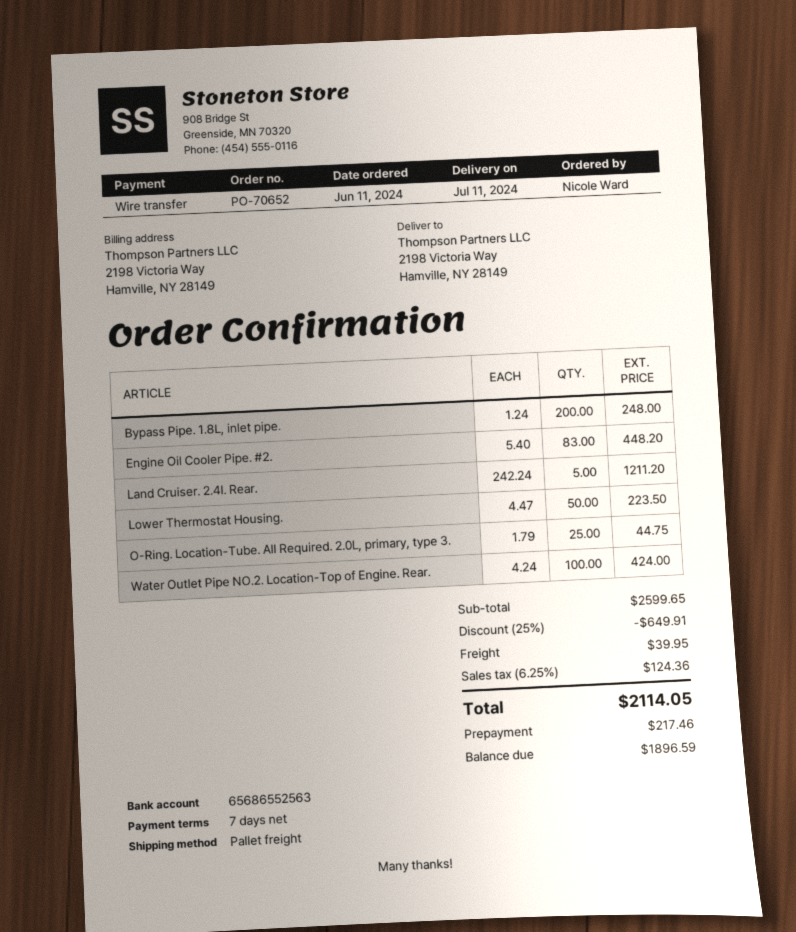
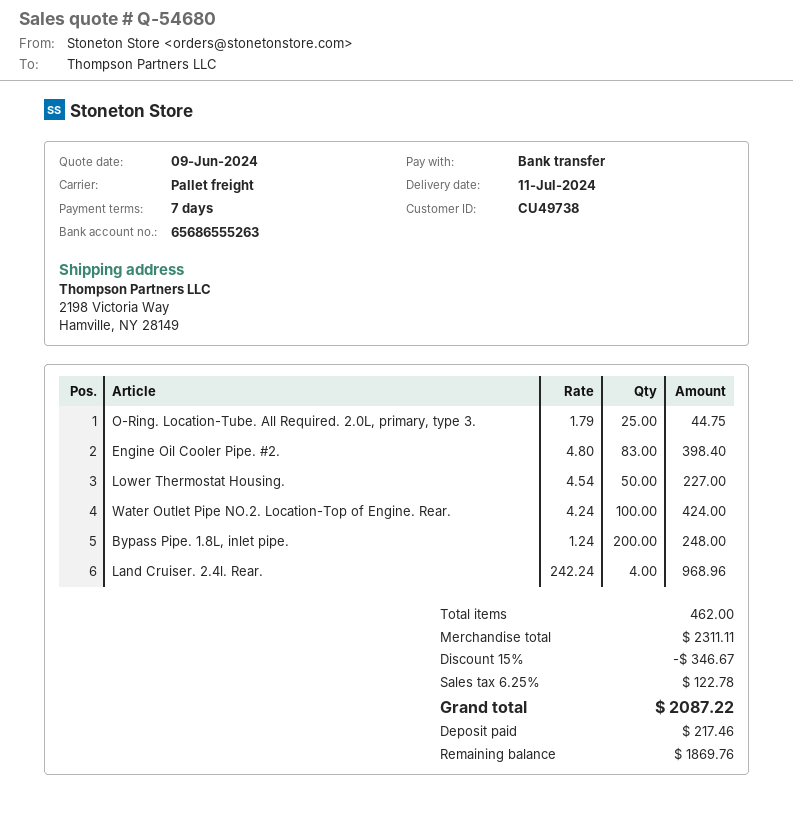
bank account: 65686552563 -> 65686555263
Engine Oil Cooler Pipe. #2.: 83 x 5.40 = 448.20 -> 83 x 4.80 = 398.40
Land Cruiser. 2.4l. Rear.: 5 x 242.24 = 1211.20 -> 4 x 242.24 = 968.96
Lower Thermostat Housing.: 50 x 4.47 = 223.50 -> 50 x 4.54 = 227.00
subtotal: 2599.65 -> 2311.11
discount: 25% = 649.91 -> 15% = 346.67
shipping: 39.95 -> none
tax: 6.25% = 124.36 -> 6.25% = 122.78
total: 2114.05 -> 2087.22
balance: 1896.59 -> 1869.76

====================

- About this exercise
Could you write out all the records exactly, without the pictures?

- Exercise output
bank account: 65686552563 -> 65686555263
Engine Oil Cooler Pipe. #2.: 83 x 5.40 = 448.20 -> 83 x 4.80 = 398.40
Land Cruiser. 2.4l. Rear.: 5 x 242.24 = 1211.20 -> 4 x 242.24 = 968.96
Lower Thermostat Housing.: 50 x 4.47 = 223.50 -> 50 x 4.54 = 227.00
subtotal: 2599.65 -> 2311.11
discount: 25% = 649.91 -> 15% = 346.67
shipping: 39.95 -> none
tax: 6.25% = 124.36 -> 6.25% = 122.78
total: 2114.05 -> 2087.22
balance: 1896.59 -> 1869.76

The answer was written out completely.